The Story of the Philippines and Our New Possessions, eBook

This eBook from the Gutenberg Project consists of approximately 617 pages of information about The Story of the Philippines and Our New Possessions,.

The Story of the Philippines and Our New Possessions, eBook

This eBook from the Gutenberg Project consists of approximately 617 pages of information about The Story of the Philippines and Our New Possessions,.

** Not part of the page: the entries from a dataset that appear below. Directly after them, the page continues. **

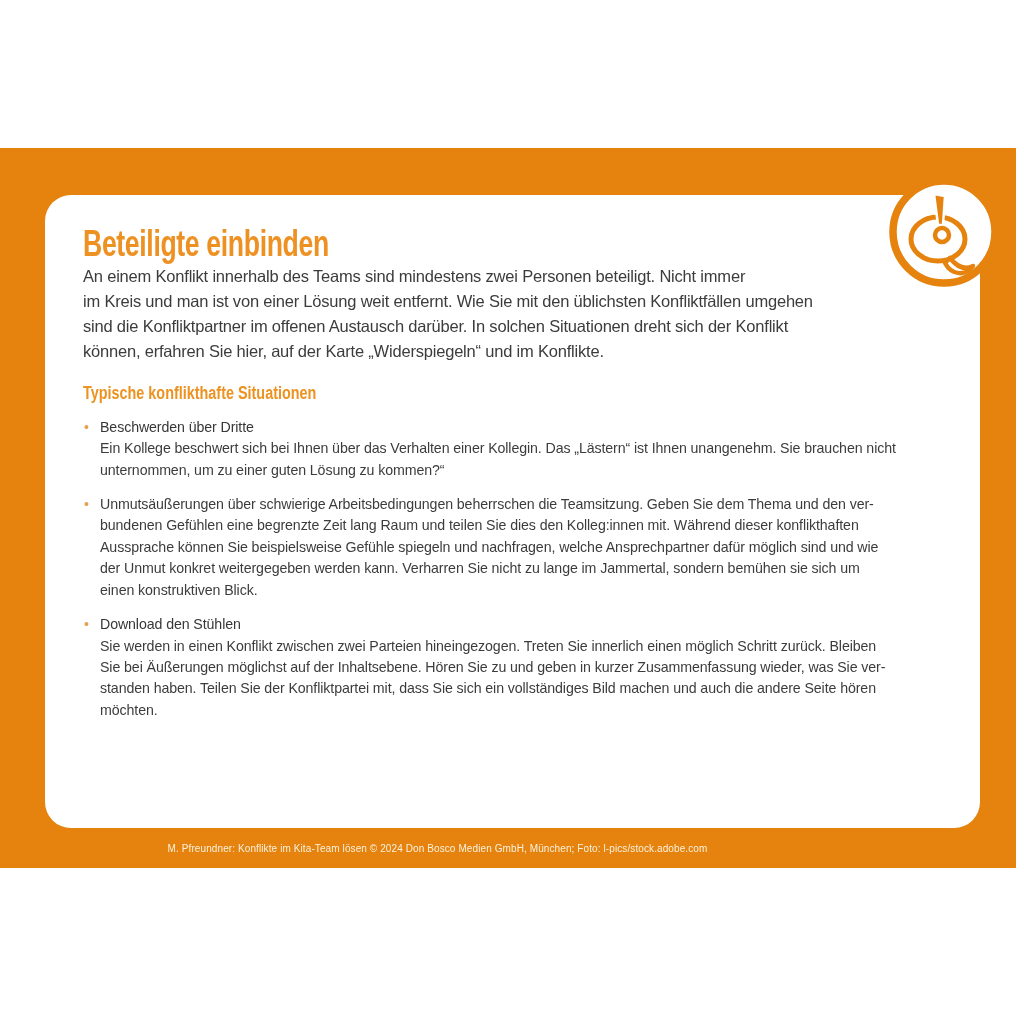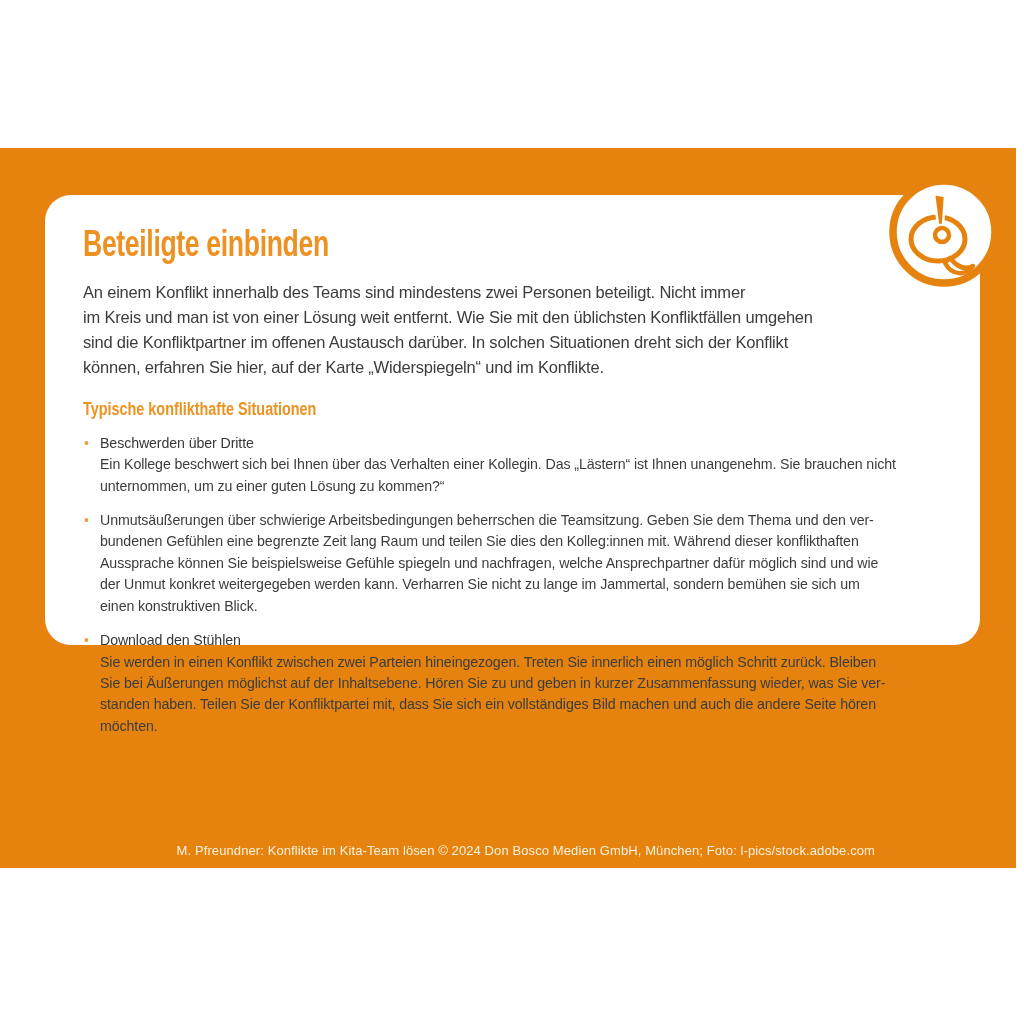"Beteiligte einbinden" .card { height: 450px -> 633px }
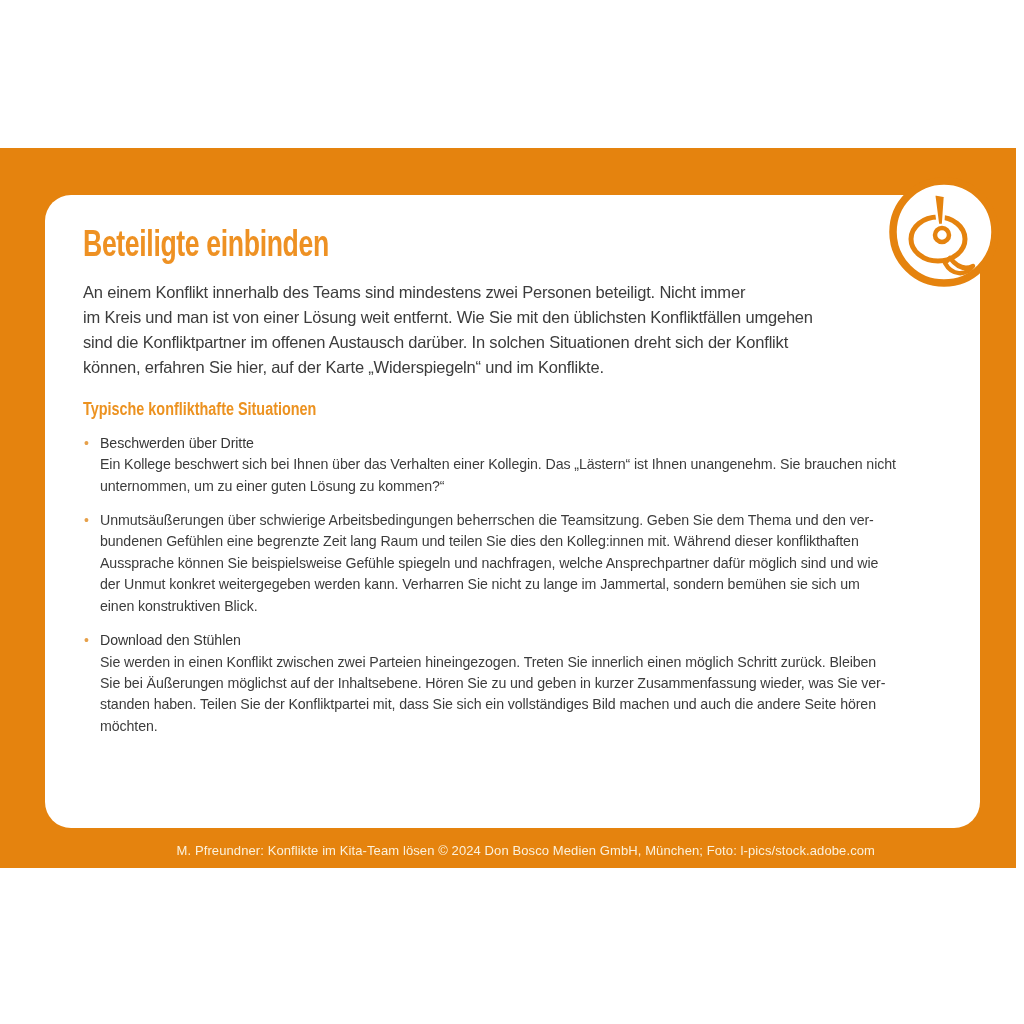"An einem Konflikt innerhalb des" .intro { margin-top: 16px -> none }
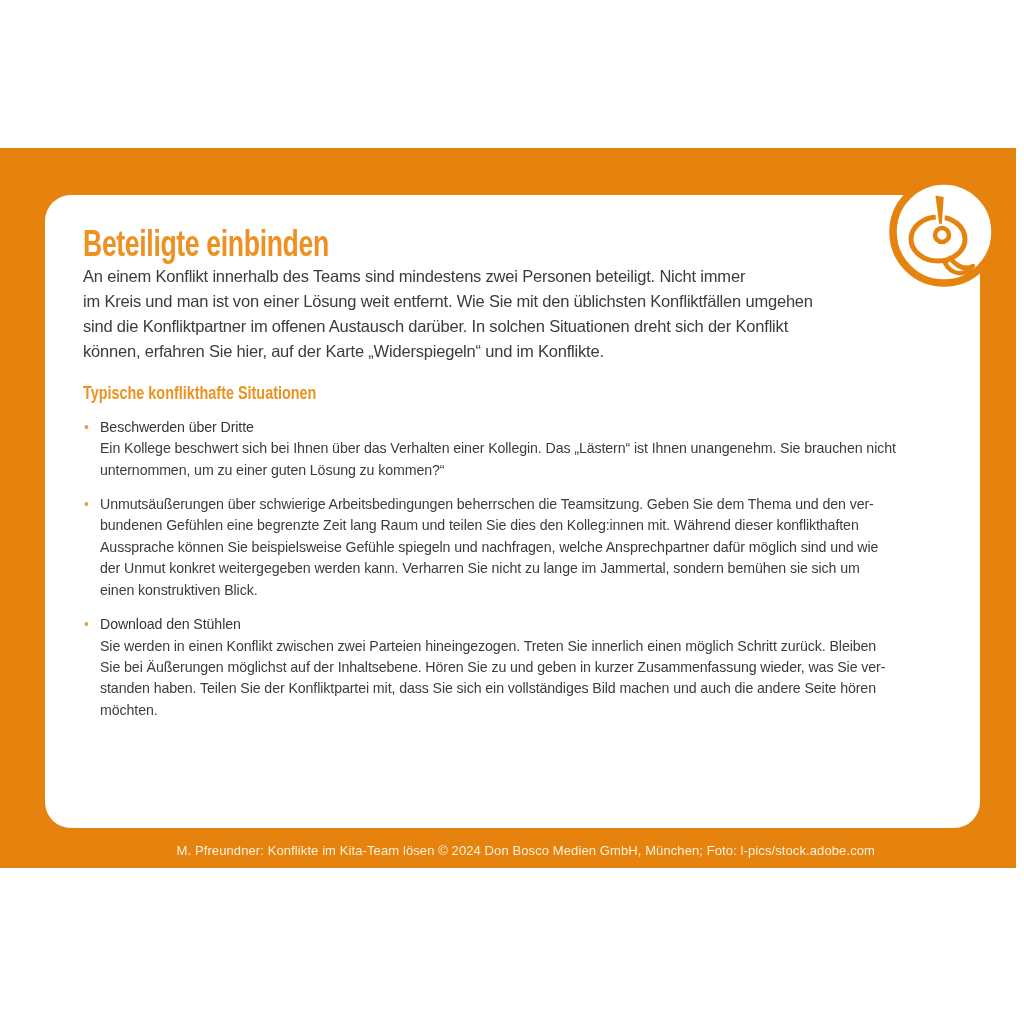"M. Pfreundner: Konflikte im Kita-Team" .footer { font-size: 13px -> 10px; text-align: right -> center }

The two thousand and one hundred miles from California to Honolulu seemed at first to cover a vast space of the journey from our Pacific coast to the Philippines, but appeared to diminish in importance as we proceeded and were taught by the persistent trade winds that blew our way, as if forever to waft us over the awful ocean whose perpetual beauty and placidity were to allure us to an amazing abyss, from which it was but imaginative to presume that we, in the hands of infinite forces, should ever be of the travelers that return.  Similar fancies beset, as all the boys remember—­the crews of the caravels that carried Columbus and his fortunes.  There were the splendors of tropical skies to beguile us; the sea as serene as the sky to enchant us!  What mighty magic was this that put a spell upon an American army, seeking beyond the old outlines of our history and dreams, to guide us on unfamiliar paths?  What was this awakening in the soft mornings, to the thrilling notes of the bugle?  The clouds were not as those we knew in other climes and years.  We saw no penciling of smoke on the edges of the crystal fields touched up with dainty ripples too exquisite to be waves—­that which is a delight for a moment and passes but to come again, in forms too delicate to stay for a second, save in those pictures that in the universe fill the mind with memories that arc like starlight.  The glancing tribes of flying fish became events.  We followed the twentieth parallel of longitude north of the equator, right on, straight as an arrow’s flight is the long run of the ship—­her vapor and the bubbles that break from the waters vanishing, so that we were as trackless when we had passed one breadth after another of the globe, as the lonesome canoes of the Indians on the Great Lakes.

CHAPTER IV

Interview with General Aguinaldo.

The Insurgent Leader’s Surroundings and Personal Appearance—­His Reserves and Ways of Talking—­The Fierce Animosity of the Filipinos Toward Spanish Priests—­A Probability of Many Martyrs in the Isle of Luzon.

Practically all persons in the more civilized—­and that is to say the easily accessible—­portions of the Philippine Islands, with perhaps the exception of those leading insurgents who would like to enjoy the opportunities the Spaniards have had for the gratification of greed and the indulgence of a policy of revenge, would be glad to see the Americans remain in Manila, and also in as large a territory as they could command.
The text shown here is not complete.